Japanese artist (born 1972)

Chiharu Shiota (塩田 千春, Shiota Chiharu) (born 1972) is a Japanese performance and installation artist. Shiota has lived and worked in Berlin, Germany since 1996. Educated in Japan, Australia, and Germany, Shiota interweaves materiality and the psychic perception of the space to explore ideas around the body and flesh, personal narratives that engage with memory, territory, and alienation.

Shiota has exhibited worldwide. She made her debut in Japan at the Yokohama Triennale in 2001 with Memory of Skin and represented Japan in the 56th Venice Biennale in 2015.

== Early life, education and teaching ==
Shiota was born in Osaka. Her parents ran a business manufacturing fish boxes, producing a thousand wooden boxes a day. Although her parents didn't directly support her desire to be an artist, they allowed her to formally study art.

She studied at the Kyoto Seika University in Kyoto from 1992 to 1996, was an exchange student at Canberra School of Art, Australian National University, 1993 and a student at Hochschule für Bildende Künste, Braunschweig, from 1997 to 1999 and at Universität der Künste, Berlin, from 1999 to 2002 and was Artist in Residence at Akademie Schloss Solitude, Stuttgart, Germany. In an interview with Andrea Jahn, Shiota mentions that her first installation work was Becoming Painting (1994), which took place while she was studying abroad in Canberra, Australia, was created with red enamel paint she used on her body. "Taking part in Becoming Painting was indeed an act of liberation. It was my first physical piece of work, using my whole body, rather than a skilful artwork."
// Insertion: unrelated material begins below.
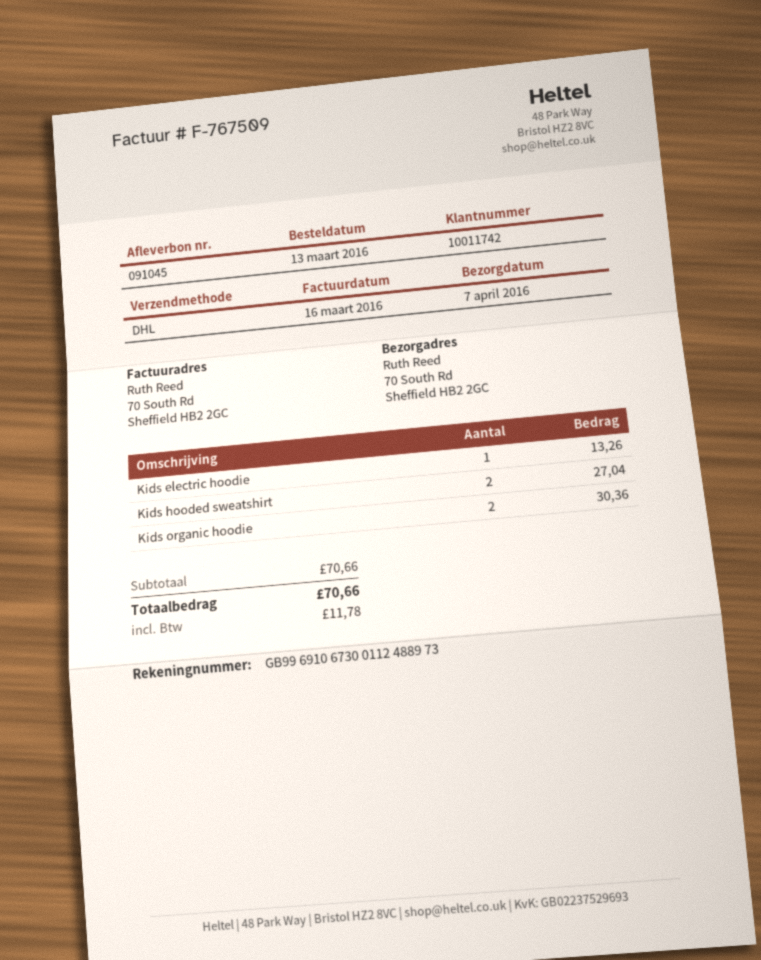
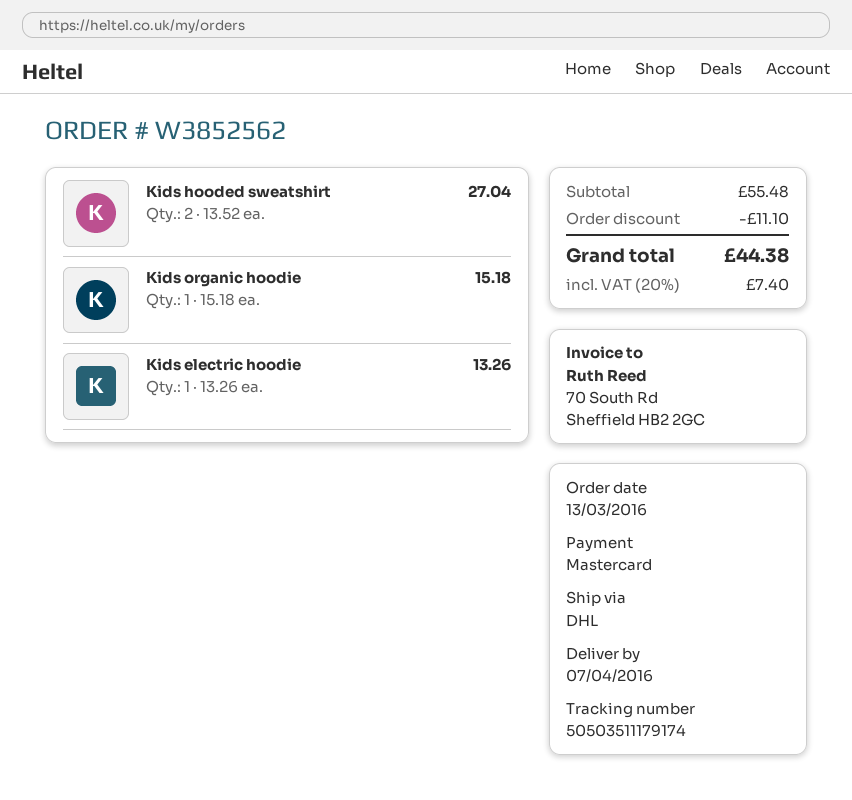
Kids organic hoodie: 2 for 30.36 -> 1 for 15.18
subtotal: 70.66 -> 55.48
discount: none -> 11.10
tax: 11.78 -> 7.40
total: 70.66 -> 44.38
Shiota first studied under contemporary sculptor Saburo Muraoka while at Kyoto Seika University. In Berlin, she was a student of Rebecca Horn and in Braunschweig studied with Marina Abramović, who became an important influence on her work.

== Work ==
Shiota's oeuvre links various aspects of art performances, sculpture and installation practices. Mostly renowned for her vast, room-spanning webs of threads or hoses, she links abstract networks with concrete everyday objects such as keys, window frames, dresses, shoes, boats and suitcases. Her early works are performance pieces, many of which were recorded in photographs and video, in which, for example, she uses mud, while later large-scale installations integrate personal objects (e.g. shoes) given to her by other people.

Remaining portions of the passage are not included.